**Supplied records:**
= Beginning of Section =

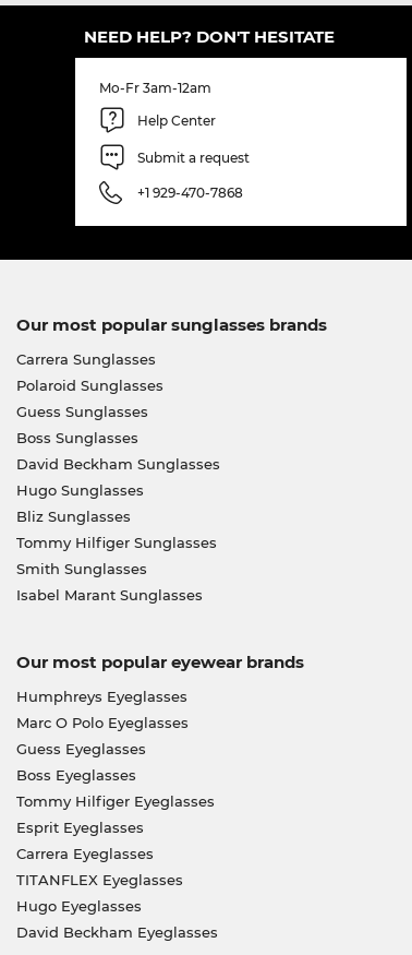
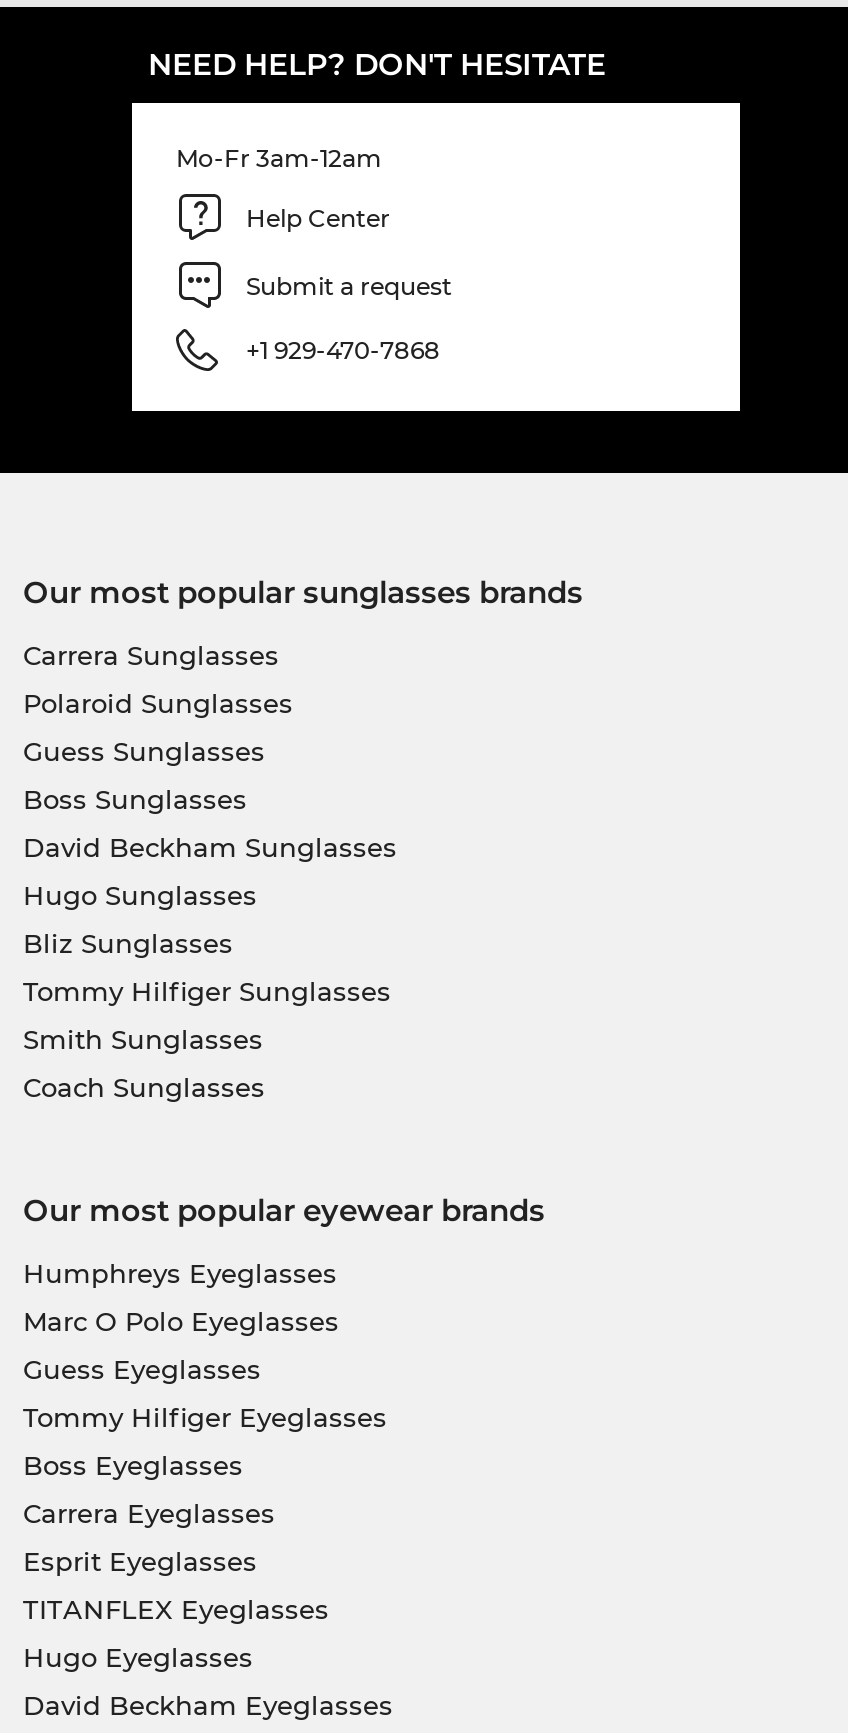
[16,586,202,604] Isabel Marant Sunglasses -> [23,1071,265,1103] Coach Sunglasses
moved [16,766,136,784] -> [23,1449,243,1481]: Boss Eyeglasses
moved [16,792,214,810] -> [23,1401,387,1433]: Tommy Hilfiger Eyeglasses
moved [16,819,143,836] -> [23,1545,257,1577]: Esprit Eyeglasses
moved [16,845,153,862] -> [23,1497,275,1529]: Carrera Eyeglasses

= End of Section =

**Prompt:** Each entry is to be transcribed verbatim, and any picture in it is to be skipped.

**Solution below:**
[16,586,202,604] Isabel Marant Sunglasses -> [23,1071,265,1103] Coach Sunglasses
moved [16,766,136,784] -> [23,1449,243,1481]: Boss Eyeglasses
moved [16,792,214,810] -> [23,1401,387,1433]: Tommy Hilfiger Eyeglasses
moved [16,819,143,836] -> [23,1545,257,1577]: Esprit Eyeglasses
moved [16,845,153,862] -> [23,1497,275,1529]: Carrera Eyeglasses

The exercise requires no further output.